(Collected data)

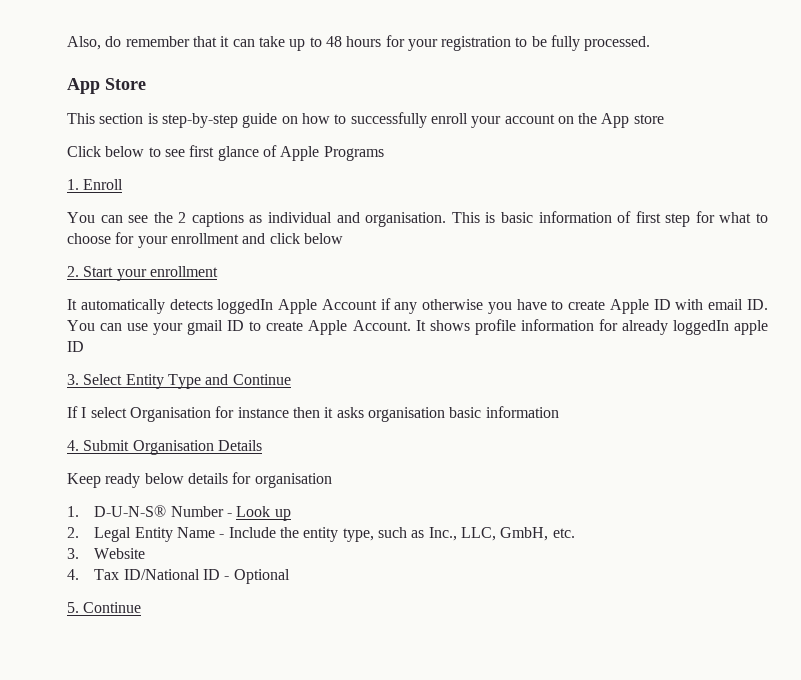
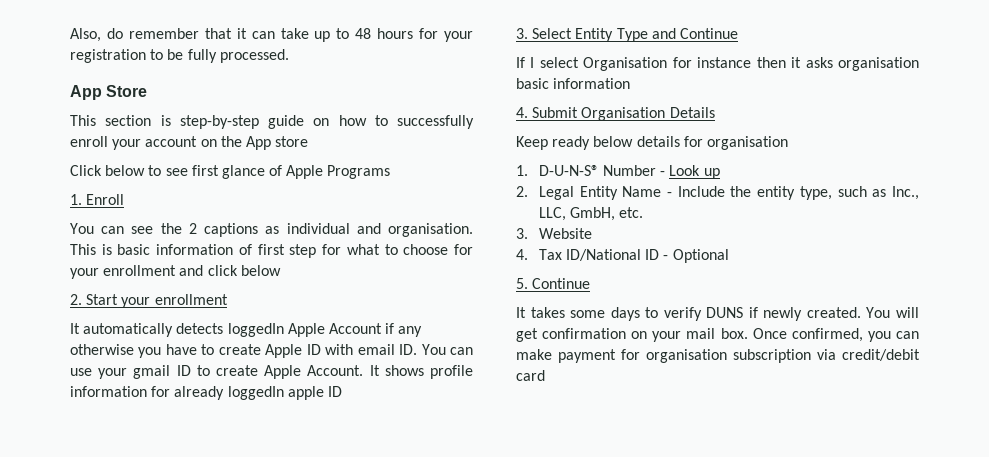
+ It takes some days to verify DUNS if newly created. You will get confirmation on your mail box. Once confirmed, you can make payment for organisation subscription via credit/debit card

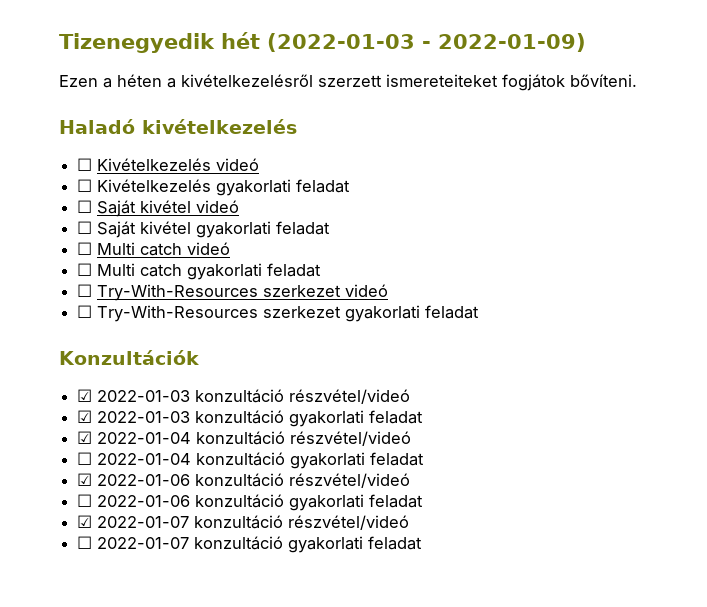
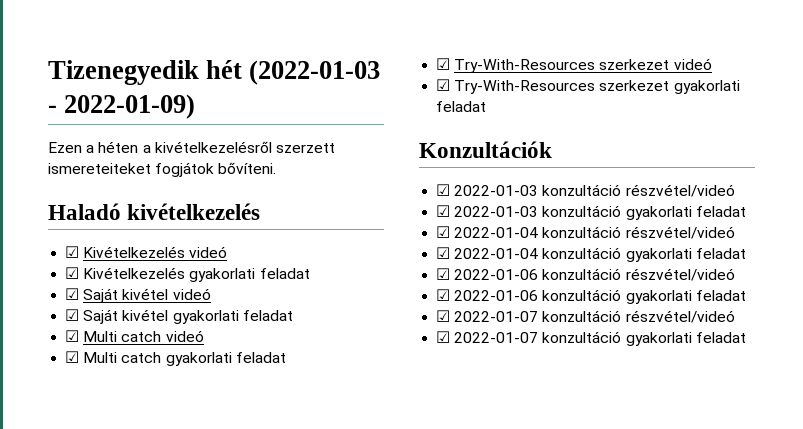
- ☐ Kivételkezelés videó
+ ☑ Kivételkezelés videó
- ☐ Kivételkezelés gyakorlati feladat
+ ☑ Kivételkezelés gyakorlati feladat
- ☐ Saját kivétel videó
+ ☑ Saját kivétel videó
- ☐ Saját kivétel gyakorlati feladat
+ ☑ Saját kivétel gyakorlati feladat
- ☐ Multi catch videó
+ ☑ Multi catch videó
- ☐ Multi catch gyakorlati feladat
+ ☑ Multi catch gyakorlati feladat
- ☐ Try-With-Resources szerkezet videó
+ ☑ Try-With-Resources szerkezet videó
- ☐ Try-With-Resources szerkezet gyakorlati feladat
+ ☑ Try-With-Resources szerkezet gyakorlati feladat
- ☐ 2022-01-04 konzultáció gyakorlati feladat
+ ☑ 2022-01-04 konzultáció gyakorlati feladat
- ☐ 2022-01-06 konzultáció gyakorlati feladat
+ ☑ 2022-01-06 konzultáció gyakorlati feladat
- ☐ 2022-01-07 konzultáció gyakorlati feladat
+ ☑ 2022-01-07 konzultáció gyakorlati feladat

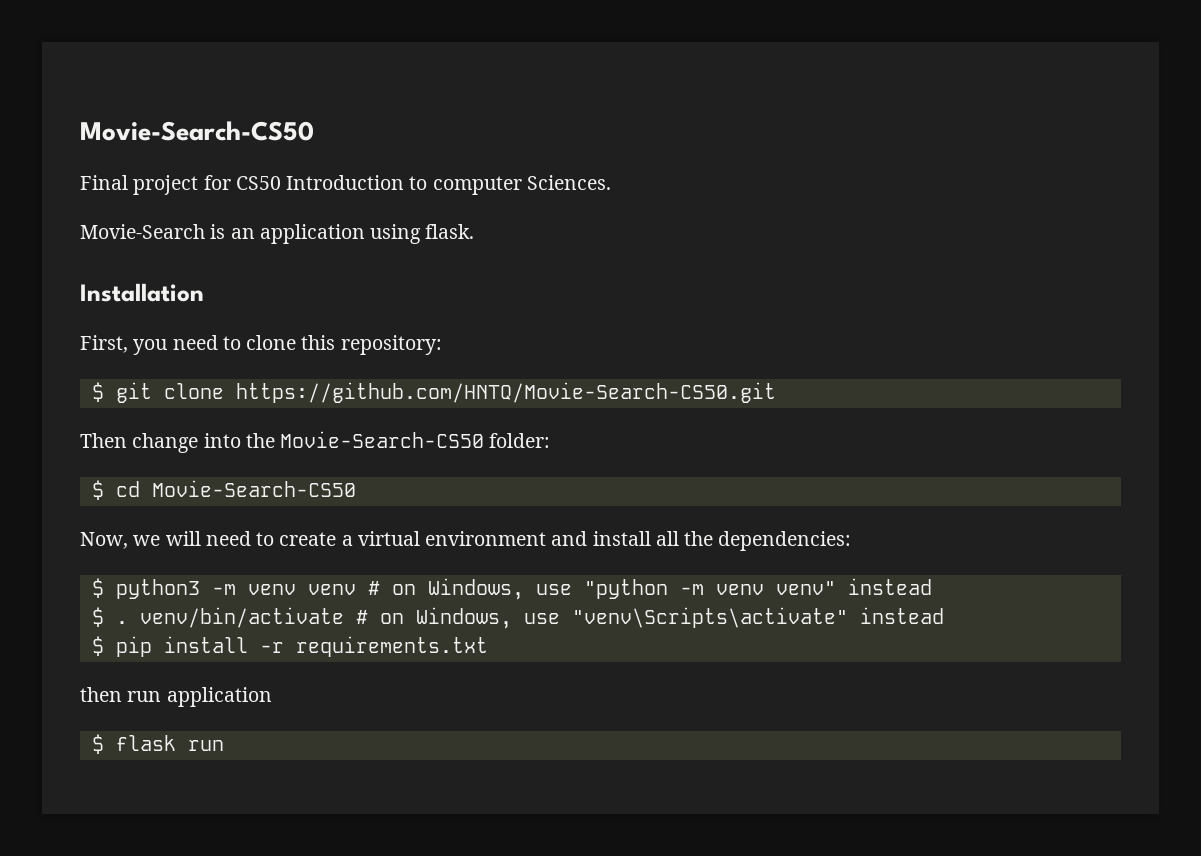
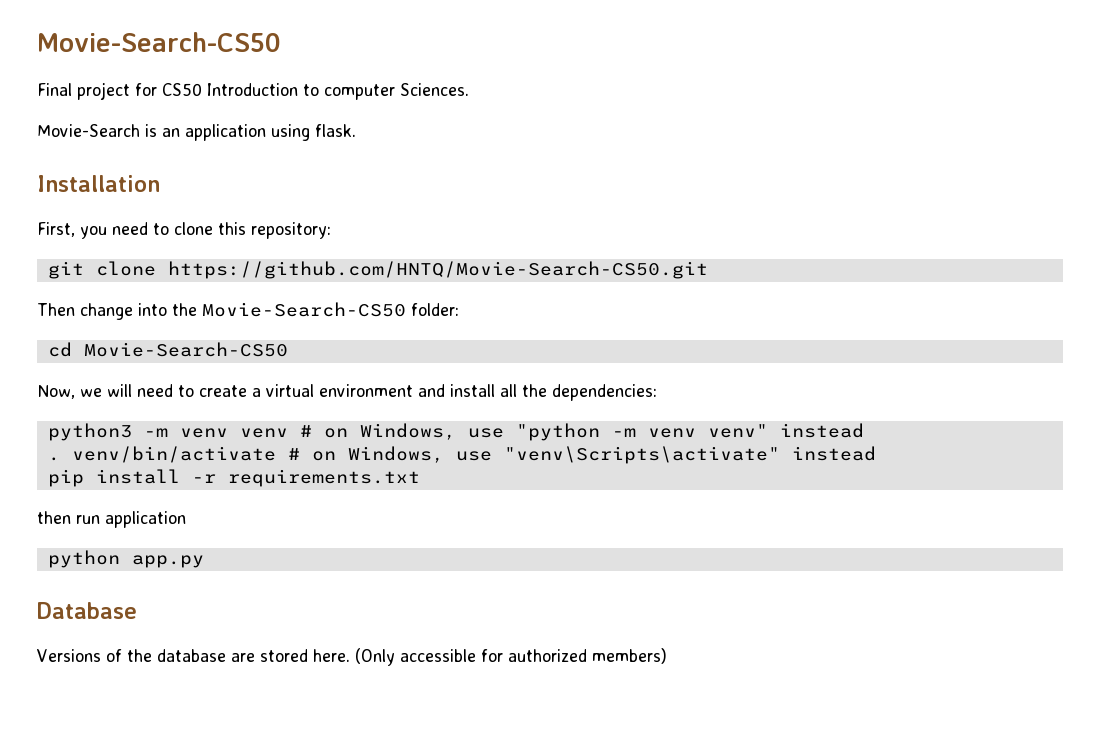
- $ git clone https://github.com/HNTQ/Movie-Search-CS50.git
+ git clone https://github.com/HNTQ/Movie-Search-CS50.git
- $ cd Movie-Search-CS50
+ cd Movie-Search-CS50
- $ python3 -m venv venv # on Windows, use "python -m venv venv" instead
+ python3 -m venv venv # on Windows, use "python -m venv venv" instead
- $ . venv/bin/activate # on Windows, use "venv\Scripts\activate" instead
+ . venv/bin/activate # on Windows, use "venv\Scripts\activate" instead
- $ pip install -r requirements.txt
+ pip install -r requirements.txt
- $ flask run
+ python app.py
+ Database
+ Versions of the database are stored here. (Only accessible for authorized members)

==

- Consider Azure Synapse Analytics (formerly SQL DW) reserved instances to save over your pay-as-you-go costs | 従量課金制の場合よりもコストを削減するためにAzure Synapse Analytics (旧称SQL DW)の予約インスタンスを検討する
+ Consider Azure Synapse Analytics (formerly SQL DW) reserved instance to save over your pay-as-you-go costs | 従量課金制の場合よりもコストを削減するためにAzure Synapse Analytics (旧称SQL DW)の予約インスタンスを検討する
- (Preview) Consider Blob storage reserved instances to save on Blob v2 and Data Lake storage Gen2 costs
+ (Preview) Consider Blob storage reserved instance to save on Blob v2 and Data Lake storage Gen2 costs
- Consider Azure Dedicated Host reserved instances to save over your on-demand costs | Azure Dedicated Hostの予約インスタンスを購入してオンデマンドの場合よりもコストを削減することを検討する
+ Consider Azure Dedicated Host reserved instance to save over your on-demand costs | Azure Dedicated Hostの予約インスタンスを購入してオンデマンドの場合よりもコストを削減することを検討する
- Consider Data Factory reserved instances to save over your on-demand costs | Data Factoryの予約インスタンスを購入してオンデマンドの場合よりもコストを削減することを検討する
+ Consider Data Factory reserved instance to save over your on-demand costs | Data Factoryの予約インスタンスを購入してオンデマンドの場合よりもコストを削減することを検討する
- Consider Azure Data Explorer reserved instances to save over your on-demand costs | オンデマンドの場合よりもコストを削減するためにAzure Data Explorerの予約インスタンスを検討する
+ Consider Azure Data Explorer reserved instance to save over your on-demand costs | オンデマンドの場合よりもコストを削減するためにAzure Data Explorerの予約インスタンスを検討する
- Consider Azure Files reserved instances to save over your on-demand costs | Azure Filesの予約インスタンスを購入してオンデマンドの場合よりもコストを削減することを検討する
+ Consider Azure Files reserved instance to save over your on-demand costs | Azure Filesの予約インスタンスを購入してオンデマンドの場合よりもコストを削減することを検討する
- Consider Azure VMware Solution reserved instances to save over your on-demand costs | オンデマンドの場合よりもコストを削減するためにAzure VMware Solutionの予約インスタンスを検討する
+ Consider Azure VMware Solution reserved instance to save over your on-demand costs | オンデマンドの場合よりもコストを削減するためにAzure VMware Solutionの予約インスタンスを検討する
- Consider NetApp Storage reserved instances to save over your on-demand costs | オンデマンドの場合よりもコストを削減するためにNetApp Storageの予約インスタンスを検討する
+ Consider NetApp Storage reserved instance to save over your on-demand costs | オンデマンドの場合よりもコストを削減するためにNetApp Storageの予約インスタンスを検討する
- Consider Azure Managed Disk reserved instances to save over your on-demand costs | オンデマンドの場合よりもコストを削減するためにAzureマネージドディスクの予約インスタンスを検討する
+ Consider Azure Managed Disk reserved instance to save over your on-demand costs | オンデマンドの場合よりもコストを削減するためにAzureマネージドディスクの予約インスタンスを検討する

* **YOUR INSTRUCTIONS**
Set down again, word for word, every line from the one with "- ☐ Try-With-Resources szerkezet videó" to the one with "for authorized members)" in the entries above, and omit the pictures.

* **RESPONSE BOX**
- ☐ Try-With-Resources szerkezet videó
+ ☑ Try-With-Resources szerkezet videó
- ☐ Try-With-Resources szerkezet gyakorlati feladat
+ ☑ Try-With-Resources szerkezet gyakorlati feladat
- ☐ 2022-01-04 konzultáció gyakorlati feladat
+ ☑ 2022-01-04 konzultáció gyakorlati feladat
- ☐ 2022-01-06 konzultáció gyakorlati feladat
+ ☑ 2022-01-06 konzultáció gyakorlati feladat
- ☐ 2022-01-07 konzultáció gyakorlati feladat
+ ☑ 2022-01-07 konzultáció gyakorlati feladat

- $ git clone https://github.com/HNTQ/Movie-Search-CS50.git
+ git clone https://github.com/HNTQ/Movie-Search-CS50.git
- $ cd Movie-Search-CS50
+ cd Movie-Search-CS50
- $ python3 -m venv venv # on Windows, use "python -m venv venv" instead
+ python3 -m venv venv # on Windows, use "python -m venv venv" instead
- $ . venv/bin/activate # on Windows, use "venv\Scripts\activate" instead
+ . venv/bin/activate # on Windows, use "venv\Scripts\activate" instead
- $ pip install -r requirements.txt
+ pip install -r requirements.txt
- $ flask run
+ python app.py
+ Database
+ Versions of the database are stored here. (Only accessible for authorized members)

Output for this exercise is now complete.